What is being asked ▸ The answer must consist of every line in the data that contains "plus".

Working data ▸
■ ■ ■ ■ ■ ■ ■
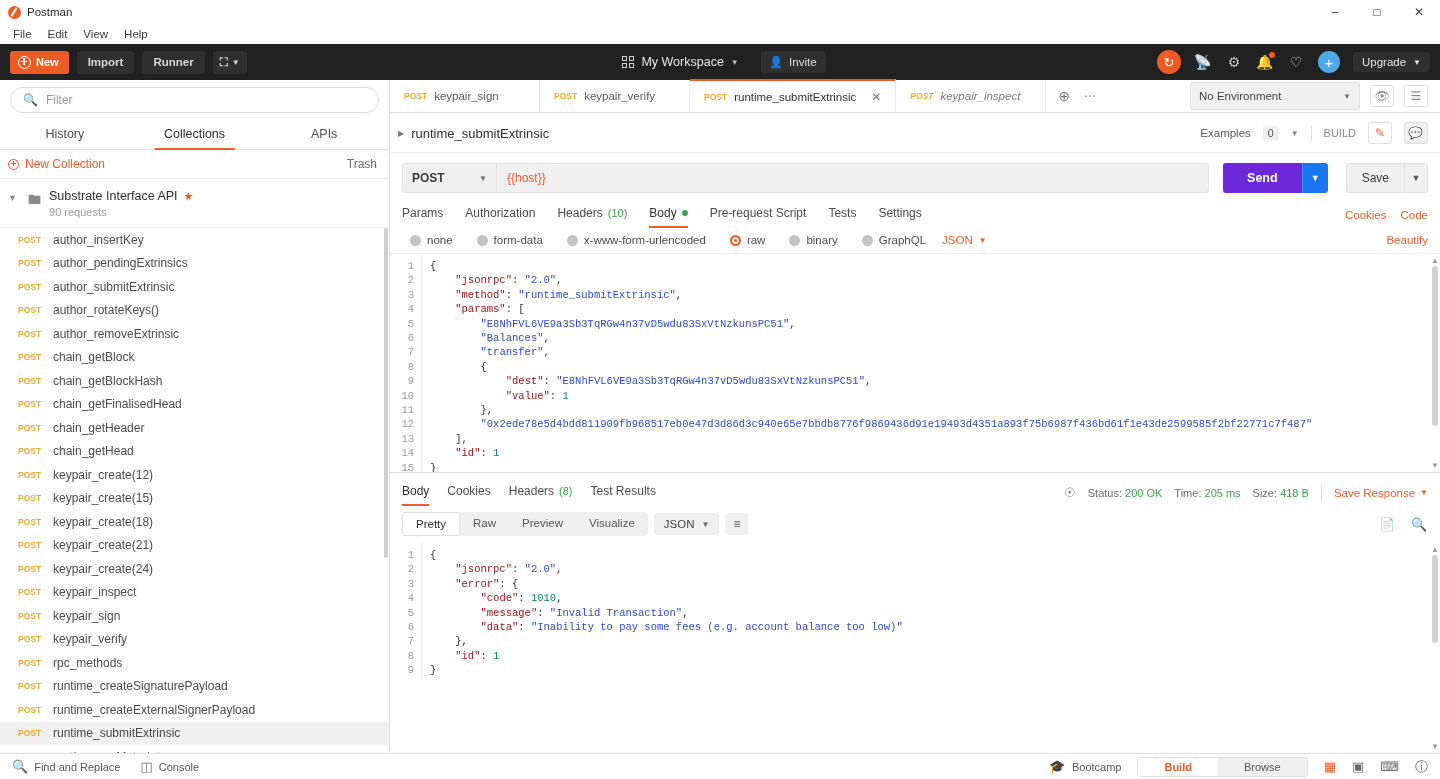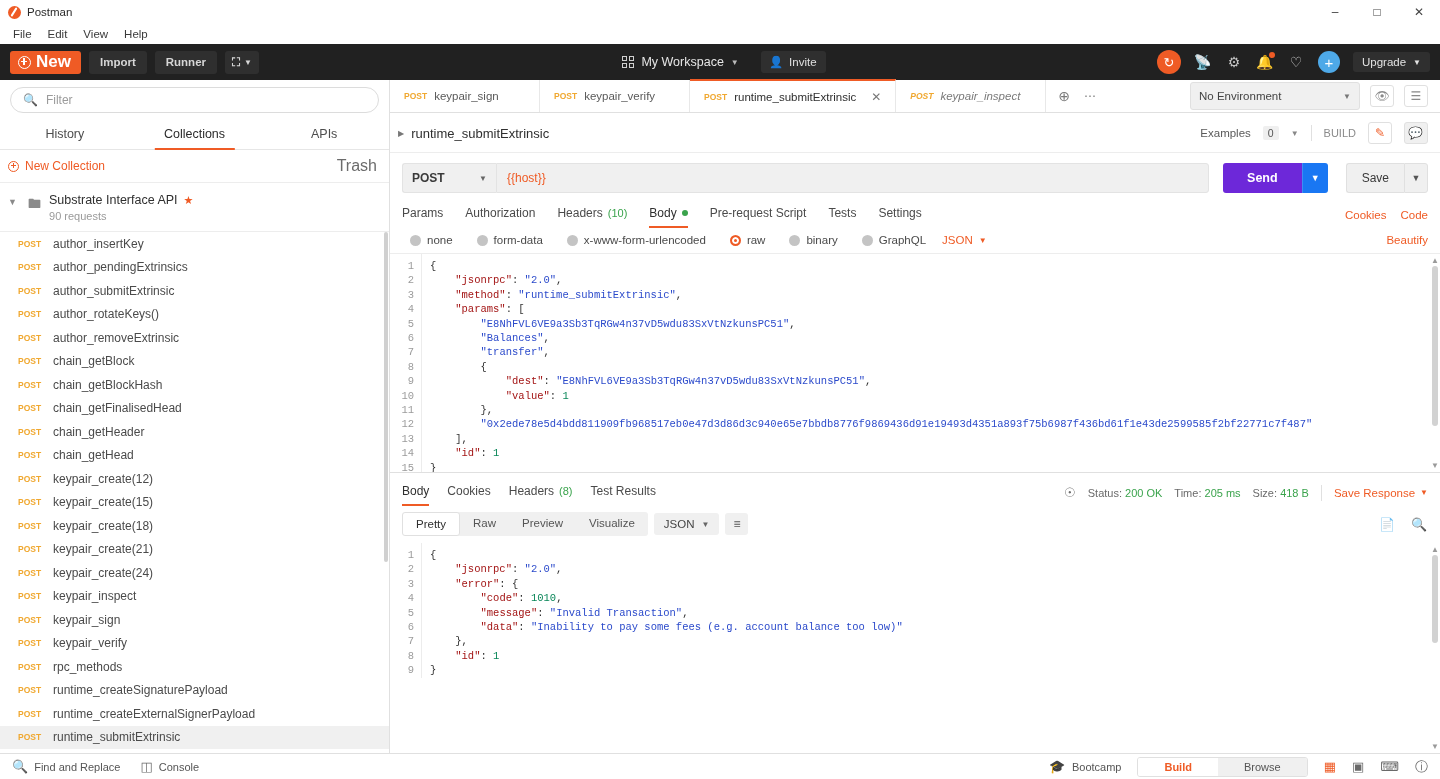--- a/index.html
+++ b/index.html
@@ -47,7 +47,7 @@
   .btn-new {
     display: flex; align-items: center; gap: 5px;
     background: #ef5b25; color: #fff; border-radius: 3px;
-    height: 23px; padding: 0 10px 0 8px; font-size: 17px; font-weight: bold;
+    height: 23px; padding: 0 10px 0 8px; font-size: 11px; font-weight: bold;
   }
   .plus-circle {
     width: 13px; height: 13px; border-radius: 50%;

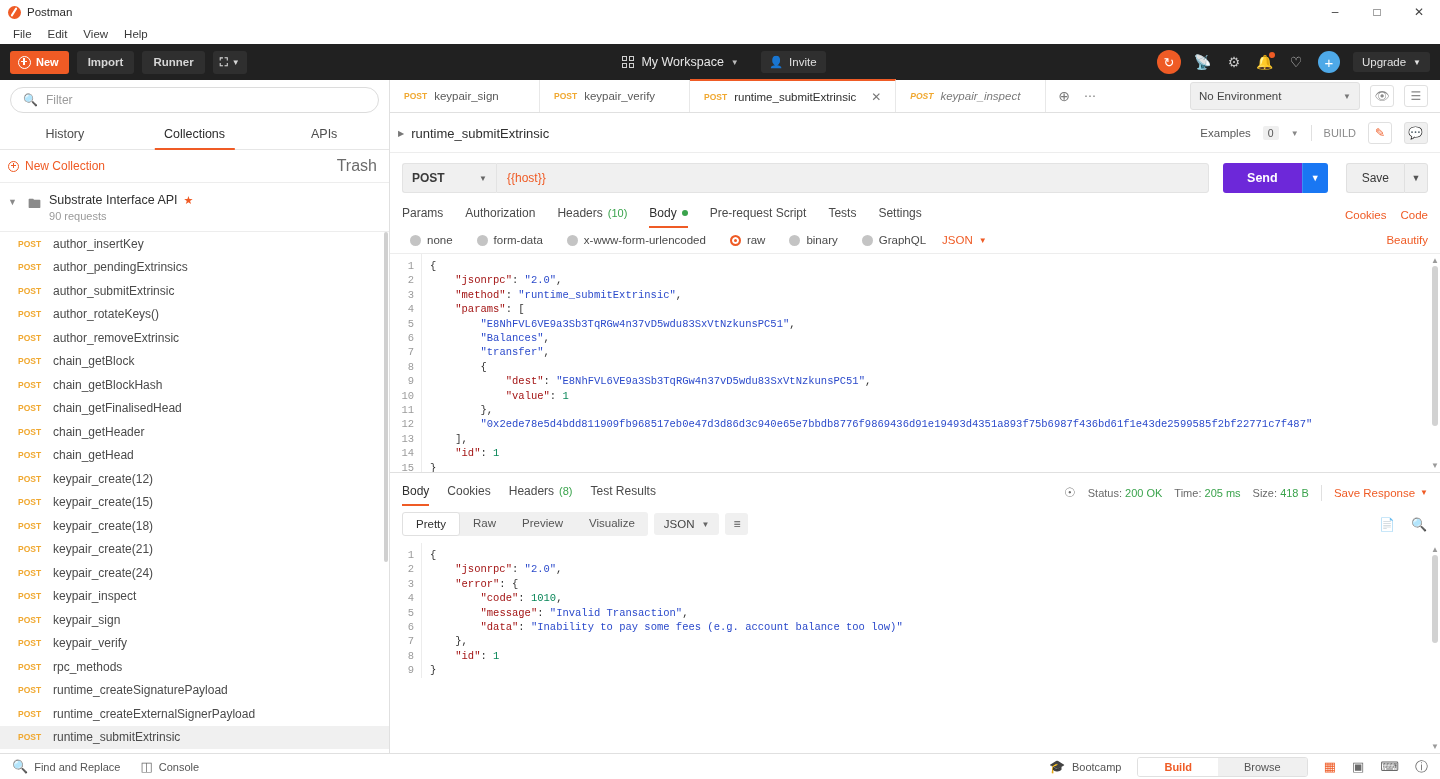--- a/index.html
+++ b/index.html
@@ -138,7 +138,7 @@
   .plus-circle-sm::before, .plus-circle-sm::after { content: ""; position: absolute; background: #ef5b25; }
   .plus-circle-sm::before { left: 3.6px; top: 1.5px; width: 1.2px; height: 5.4px; }
   .plus-circle-sm::after { top: 3.6px; left: 1.5px; height: 1.2px; width: 5.4px; }
-  .trash-link { color: #6b6b6b; font-size: 16px; }
+  .trash-link { color: #6b6b6b; font-size: 12px; }
 
   .coll-header {
     display: flex; align-items: flex-start; gap: 8px; padding: 10px 10px 9px 8px;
■ ■ ■ ■ ■ ■ ■
Your solution ▸
   .plus-circle {
   .plus-circle-sm::before, .plus-circle-sm::after { content: ""; position: absolute; background: #ef5b25; }
   .plus-circle-sm::before { left: 3.6px; top: 1.5px; width: 1.2px; height: 5.4px; }
   .plus-circle-sm::after { top: 3.6px; left: 1.5px; height: 1.2px; width: 5.4px; }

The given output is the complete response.